Gangster Romantic Review: Unconventional Lojay goes anti-feminist in new project
The power of an image to convey a message has long been a subject of debate. However, one cannot help but acknowledge the sheer brilliance of Lojay‘s artwork on the cover of his new project, Gangster Romantic. The image portrays a heart-shaped glass shattered and placed on his chest. It’s an intriguing representation of vulnerability, suggesting that the singer’s defenses have been breached, leaving him emotionally exposed. In a world where we are conditioned to believe that men must always be the epitome of strength and composure, the image is a refreshing reminder that love can indeed hurt.
To understand Lojay‘s musical persona, we need to delve into his past. The artist made his mark on the Afrobeats scene in 2021 with his debut extended playlist, LV N ATTN. It was an unconventional project that showcased his penchant for creative wordplay and song title abbreviations. This same artistic ethos is evident in Gangster Romantic, where he unapologetically explores themes often deemed controversial.
The global narrative surrounding gender issues has been dominated by women’s empowerment, leaving men feeling sidelined and invisible. The Red Pill and Alpha Male movements were established in response to the perceived threat of feminism, focusing on improving men’s mental and financial well-being. Lojay‘s exploration of the complexities of masculinity is a bold move, highlighting the importance of amplifying men’s stories and struggles.
Lojay‘s Gangster Romantic is a project that deserves our attention, especially in a world grappling with the complex issues of gender-based conflicts and selfish ideologies.
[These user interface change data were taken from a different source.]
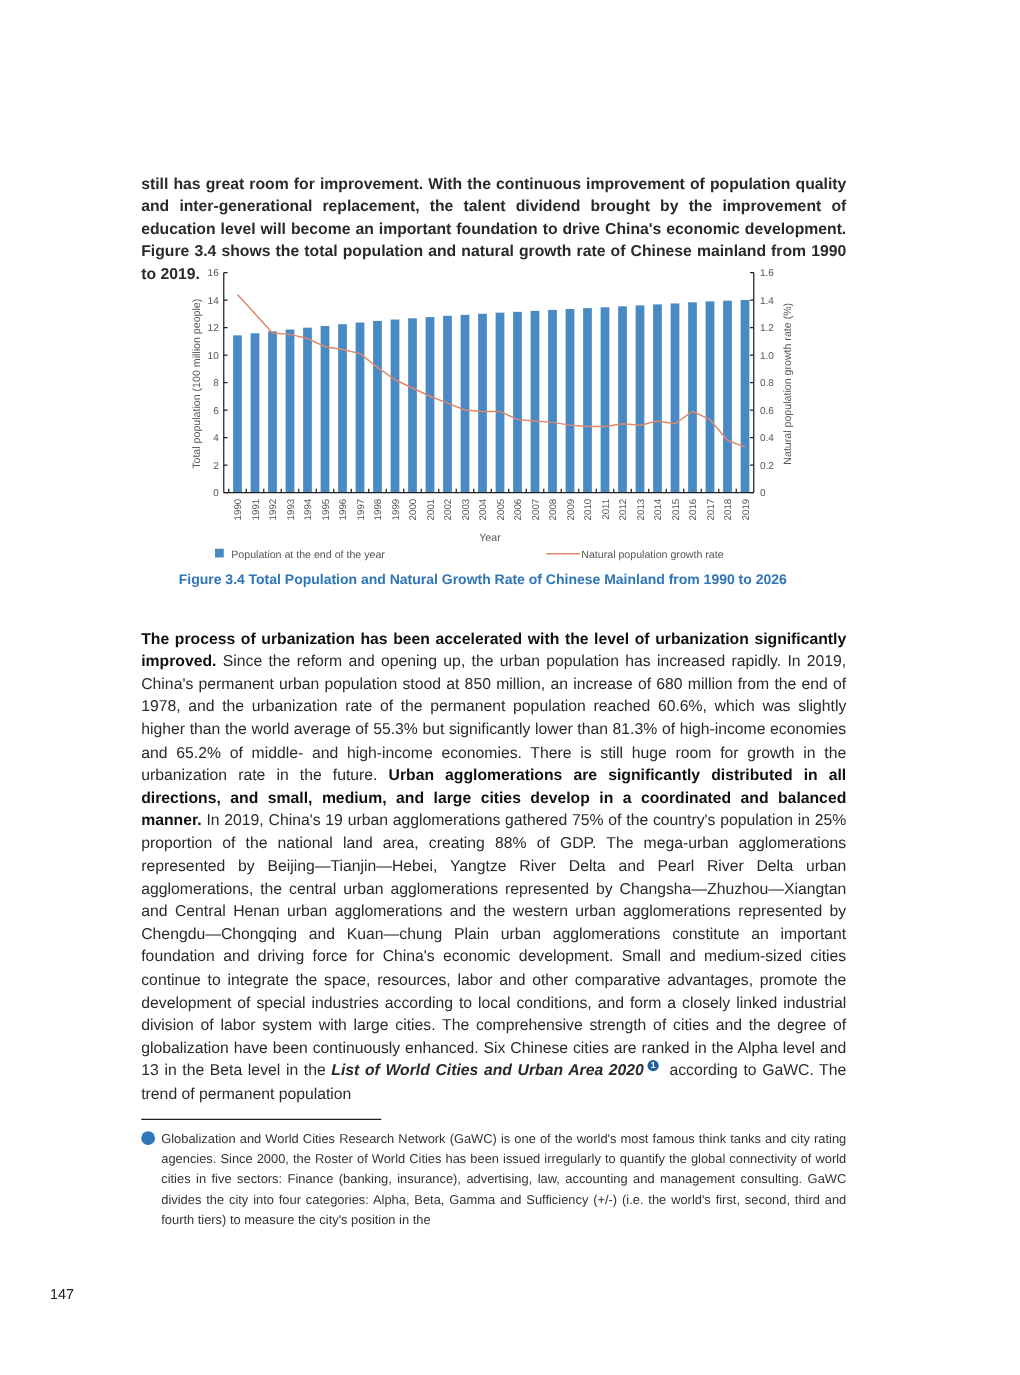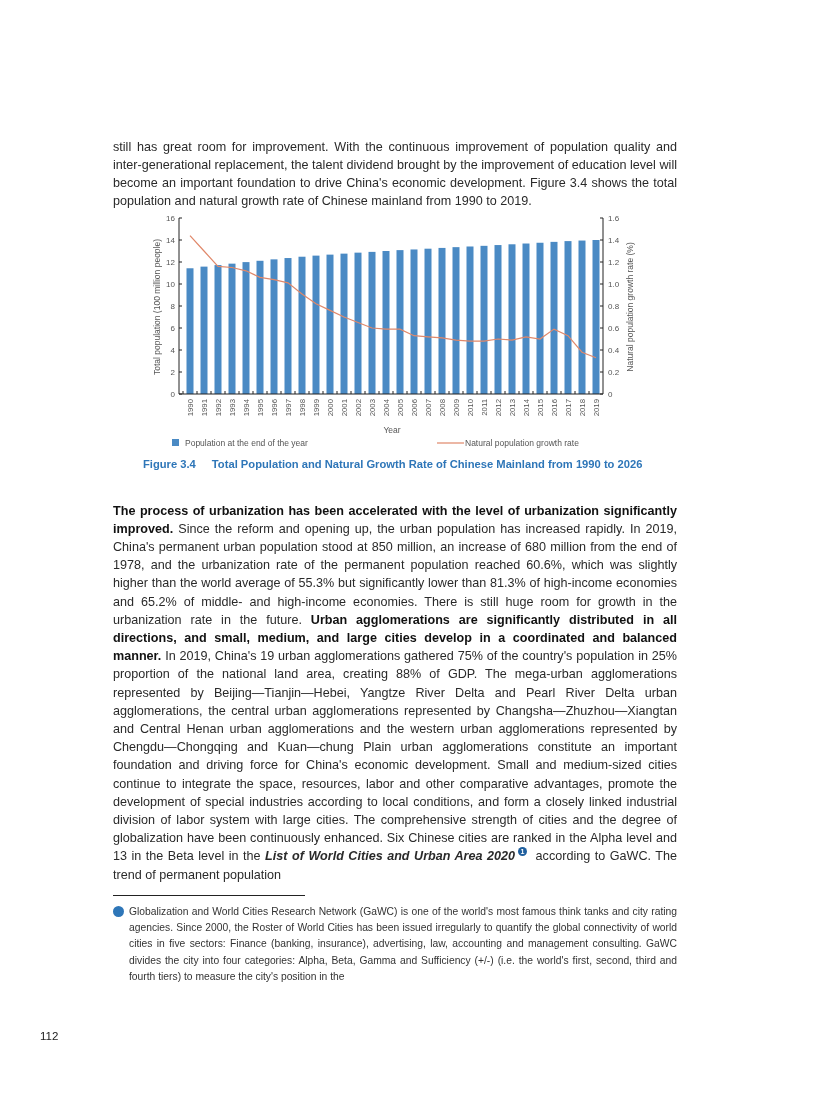"still has great room for" #p1 { font-weight: none -> bold }
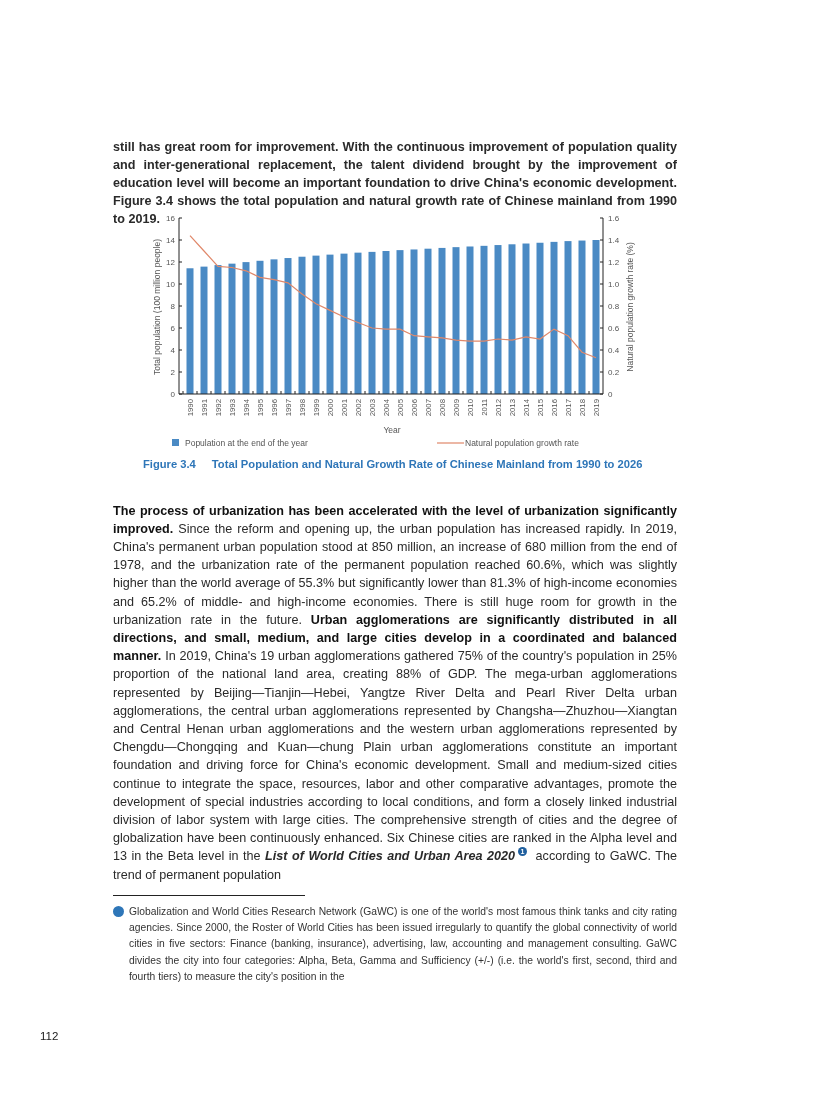"Figure 3.4" .caption .num { margin-right: 16px -> 3px }
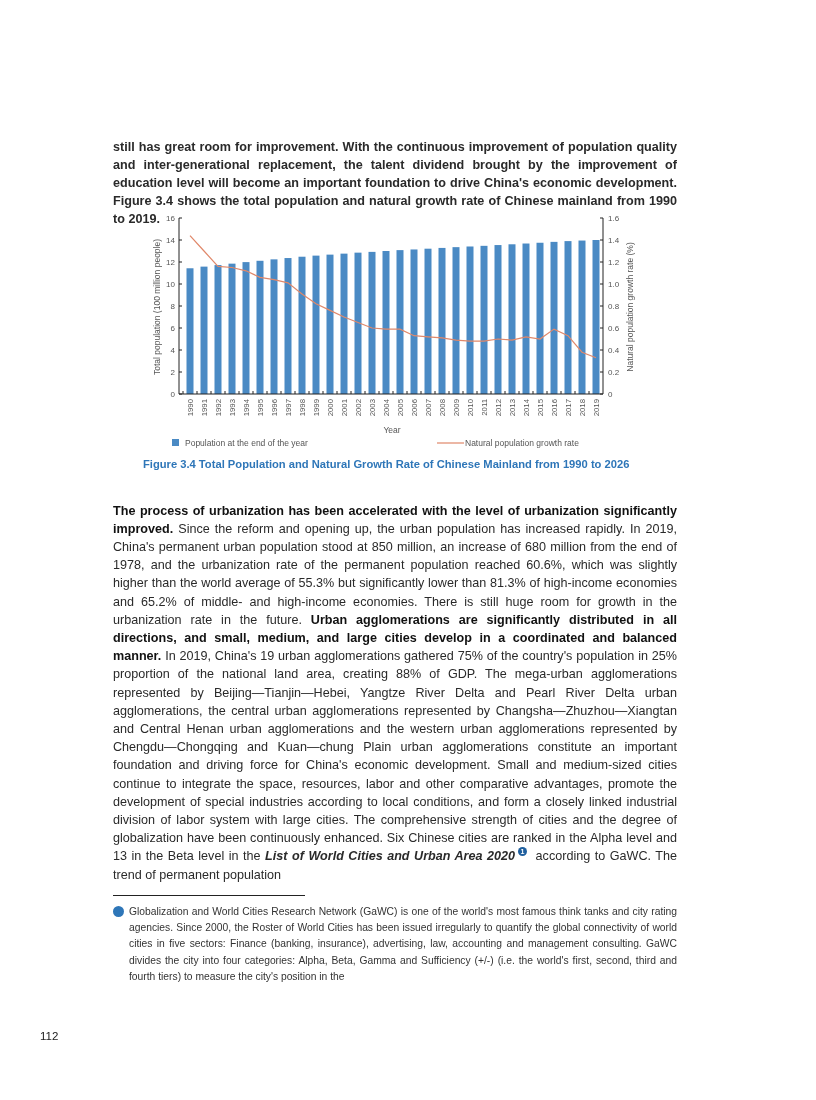"112" div.page-num { text: 112 -> 147 }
While the album title may seem ambiguous and suggestive of a love story involving a thug, the content ventures into anti-feministic ideas such as alpha-manliness, women objectification, and infidelity against the man, among others.
The album opens with Yahweh, which exudes sexual excitement and freshness, aided by the sludgy Dancehall tempo that carries on into the subsequent tracks Leader and Moto. Leader is audacious and provocative, with a guilty female being devalued and Lojay taking on the role of the Alpha leading a pack of men in a fight against manipulations, emotional blackmail, and artful craftiness of the female gender. He boldly orders men to leave their women if they move wrong, clearly demonstrating the Alpha Male movement at loggerheads with Feminism.
As we continue listening to the project, we are rewarded with Moto, where Lojay‘s heartbreak story is unveiled, presenting a dutiful Lojay whose Superman sacrifices are rendered inadequate by a cheating lover. It becomes a pretext for his undermining of the female gender as Leader, depending on one’s judgment or a reason if one is empathetic.
Canada, like Leader, is controversial, with the woman being objectified, but not without her own complicity. It systematically reveals the hypocrisy of the female gender, who often cry that men only want to explore their bodies while simultaneously enabling their objectification through prostitution and provocative dressing. It is culturally reminiscent of the practice of traveling to Dubai to make money through sexual fetishes, resurrecting the disgust of the Porta Potty stories involving Nigerian big girls in Dubai a year ago.
The opening track, If You Down, sets a conversational tone that is meditative in its hopeful pursuit of reconciliation. The subsequent tracks take the listener on a journey that veers from the quickened tempo of Canada to the sobering contemplation of Ova. Lojay‘s versatility as a singer is fully displayed as he seamlessly transitions between various moods and themes.
The sexual objectification of women is an ever-present theme in this album, and Lojay employs a variety of erotic imagery to drive home his points. On Availabu, the tempo returns with a vengeance, and he makes a statement of intent by proving that he can produce hits that match the album’s first track.
Ova is a standout track that showcases the singer’s emotional depth and vulnerability. The somber instrumentals amplify the heartbreak ballad, making it a standout moment in the album.
Lojay‘s unconventional approach to music is evident in this project, and he continues to push the boundaries of what is expected of him as an artist. He refuses to be boxed into a particular genre or style, creating a refreshing listening experience.
One of the intriguing aspects of this album is how Lojay explores the dynamics of toxic relationships. He presents a perspective that challenges the conventional wisdom that women are always the victims in such situations. While the reality of toxic relationships often sees women being taken advantage of, he presents a story that tilts adjacent to this narrative, creating an intriguing irony.
However, the album has its challenges. One of the issues that detract from the overall experience is the predictability of Lojay‘s hooks. Since the release of Monalisa, the singer has relied on repetitive hooks that can sometimes feel formulaic. While this may be fine for some listeners, it’s an area that could use improvement.
Overall, Gangster Romantic is a solid effort from Lojay, and it’s sure to appeal to fans of his music. With its bold perspective, nuanced exploration of themes, and impressive vocal range, this album deserves a rating of 7/10.